What to do> Give the records below again in full, exactly as written, but without any images.

═════ Extracted data

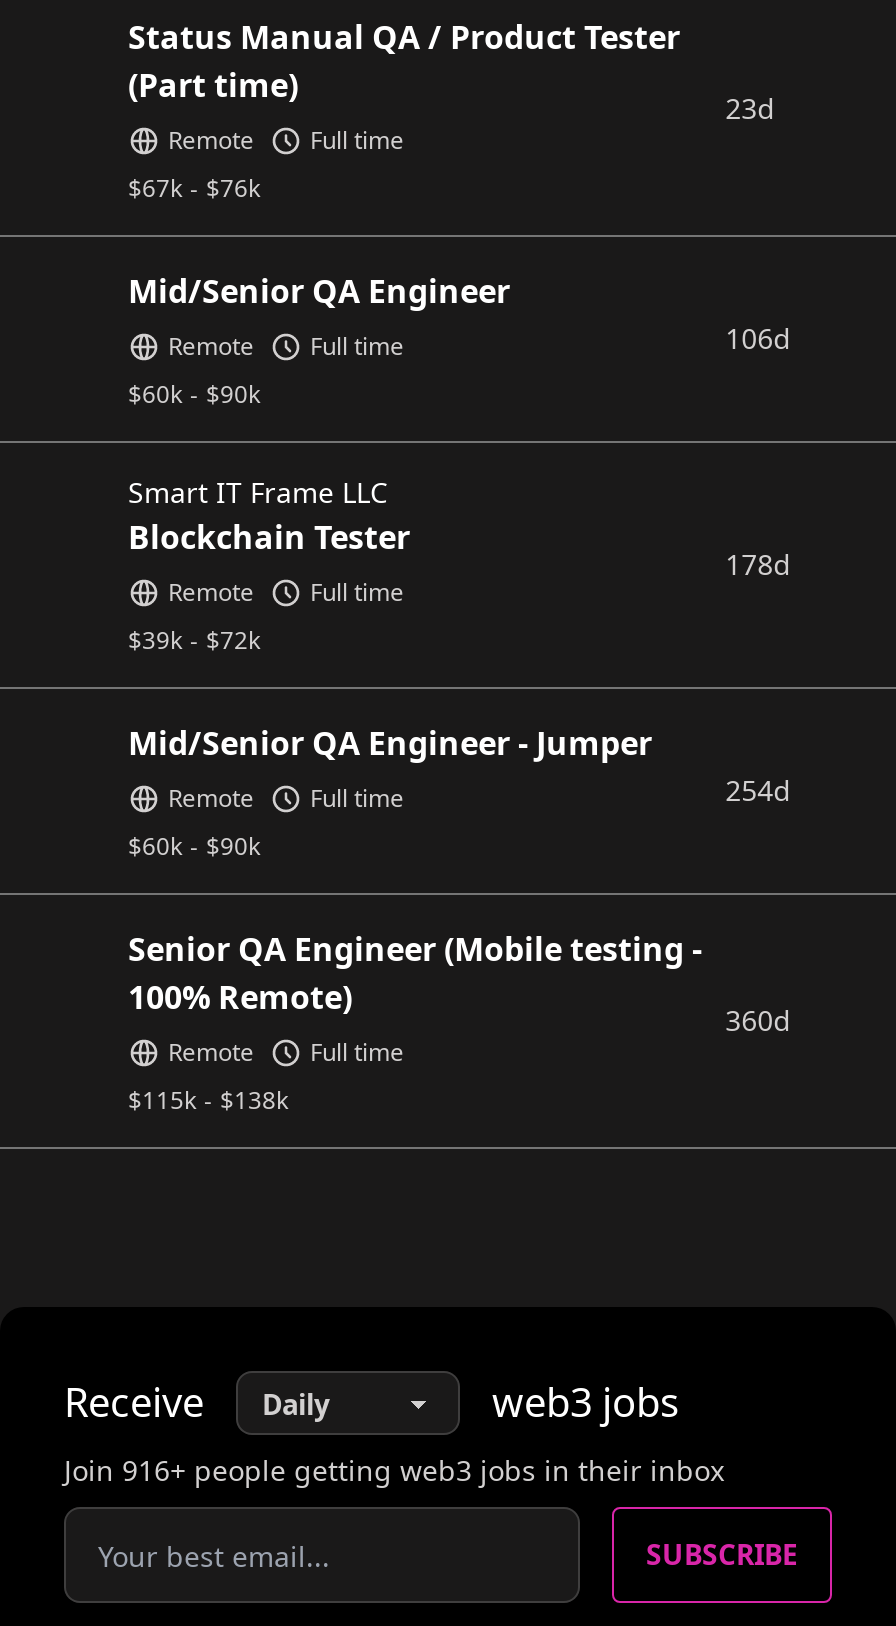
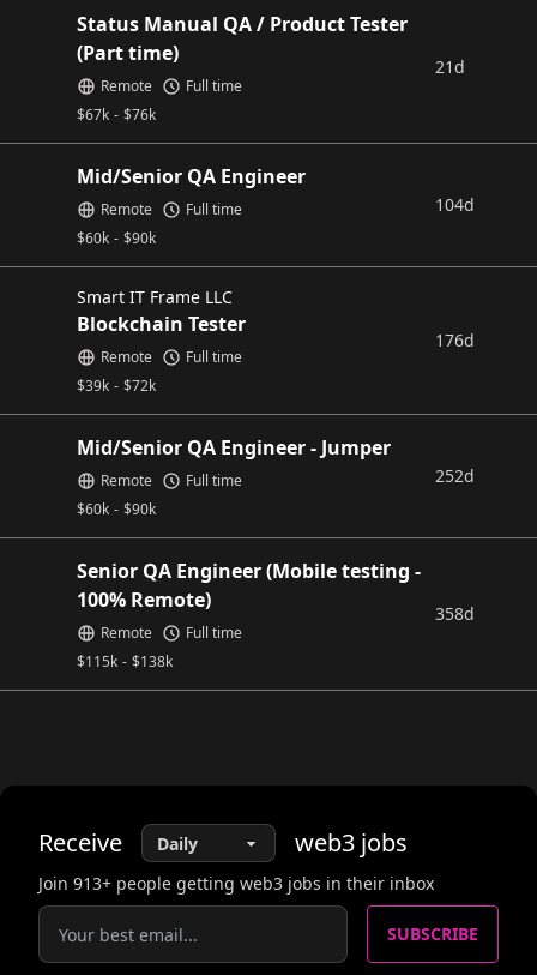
[725,89,775,127] 23d -> [435,55,465,78] 21d
[725,319,791,357] 106d -> [435,193,474,216] 104d
[725,545,791,583] 178d -> [435,329,474,351] 176d
[725,771,791,809] 254d -> [435,464,474,487] 252d
[725,1001,791,1039] 360d -> [435,602,474,625] 358d
[64,1451,724,1489] Join 916+ people getting web3 jobs in their inbox -> [38,872,434,895] Join 913+ people getting web3 jobs in their inbox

══════════

Answer to the problem>
[725,89,775,127] 23d -> [435,55,465,78] 21d
[725,319,791,357] 106d -> [435,193,474,216] 104d
[725,545,791,583] 178d -> [435,329,474,351] 176d
[725,771,791,809] 254d -> [435,464,474,487] 252d
[725,1001,791,1039] 360d -> [435,602,474,625] 358d
[64,1451,724,1489] Join 916+ people getting web3 jobs in their inbox -> [38,872,434,895] Join 913+ people getting web3 jobs in their inbox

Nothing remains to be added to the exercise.